● **TASK STATEMENT**:
Using the records that follow, copy every line containing the word "obsolete".

● **DATA FOR THIS EXERCISE**:
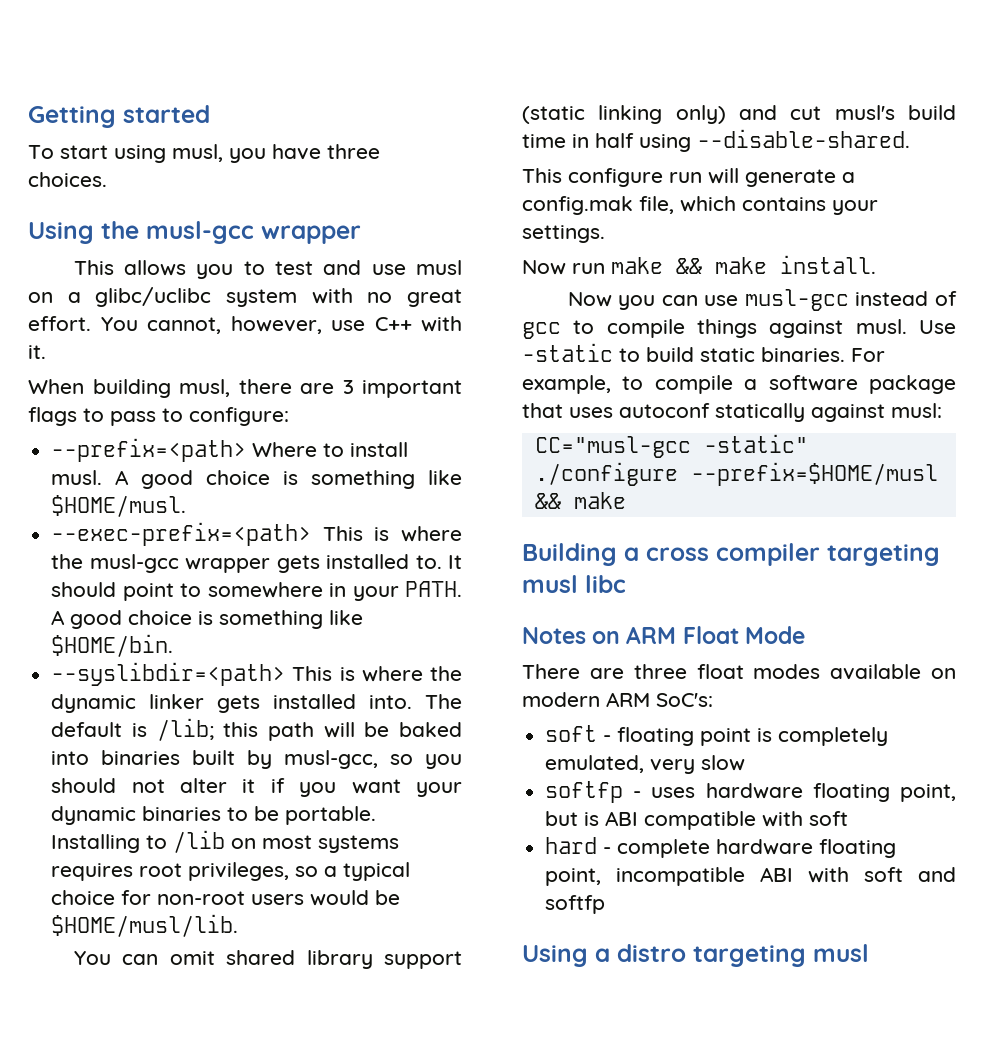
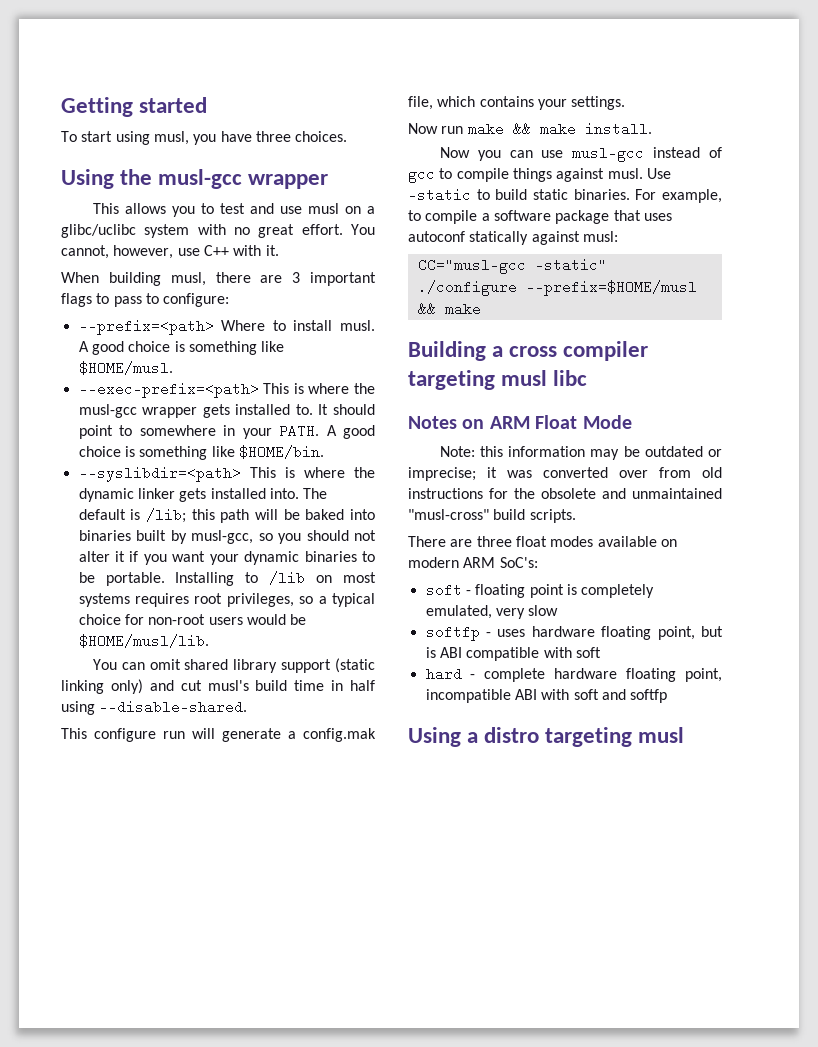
(805, 635) none -> [439,446,722,460] [408,467,722,481] [408,488,722,499] [408,509,576,523] // Note: this information may be outdated or imprecise; it was converted over from old instructions for the obsolete and unmaintained "musl-cross" build scripts.

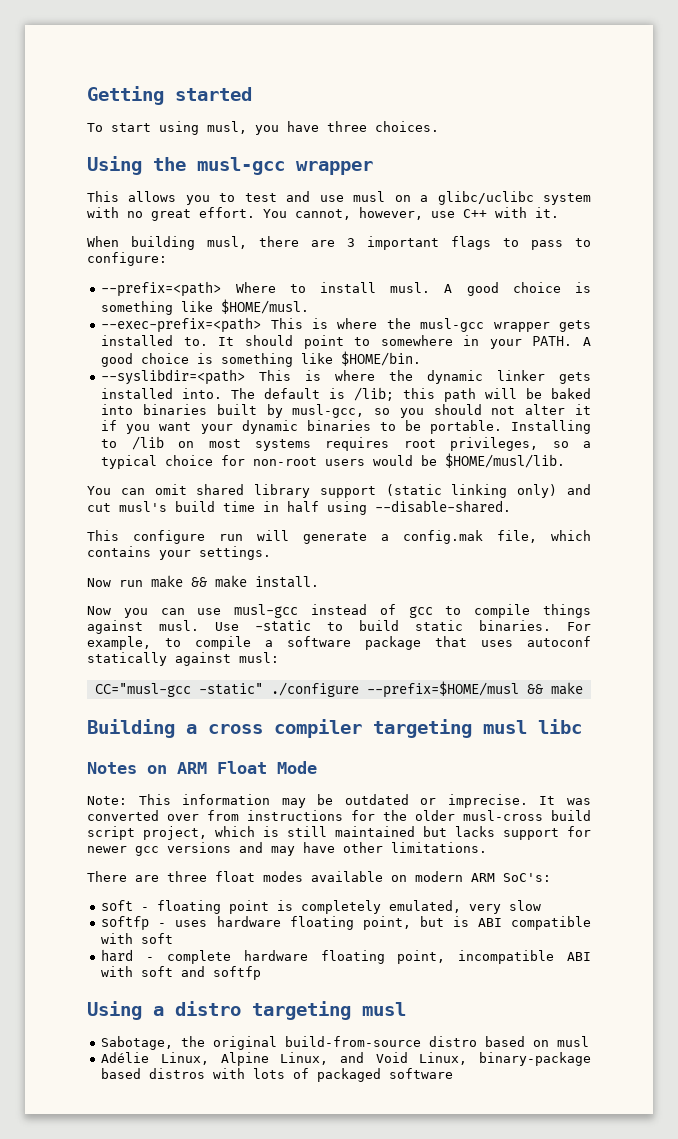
[480,446,504,457] this -> [138,794,171,805] This
[408,467,497,481] imprecise; it -> [447,794,556,808] imprecise. It
[702,467,722,478] old -> (239, 815) none
[541,488,722,499] [408,509,576,523] obsolete and unmaintained "musl-cross" build scripts. -> [415,810,591,821] [87,826,591,840] [87,842,487,856] older musl-cross build script project, which is still maintained but lacks support for newer gcc versions and may have other limitations.
(685, 735) none -> [101,1036,590,1050] [101,1052,591,1066] [101,1068,454,1082] // Sabotage, the original build-from-source distro based on musl // Adélie Linux, Alpine Linux, and Void Linux, binary-package based distros with lots of packaged software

● **EXERCISE RESPONSE**:
(805, 635) none -> [439,446,722,460] [408,467,722,481] [408,488,722,499] [408,509,576,523] // Note: this information may be outdated or imprecise; it was converted over from old instructions for the obsolete and unmaintained "musl-cross" build scripts.
[541,488,722,499] [408,509,576,523] obsolete and unmaintained "musl-cross" build scripts. -> [415,810,591,821] [87,826,591,840] [87,842,487,856] older musl-cross build script project, which is still maintained but lacks support for newer gcc versions and may have other limitations.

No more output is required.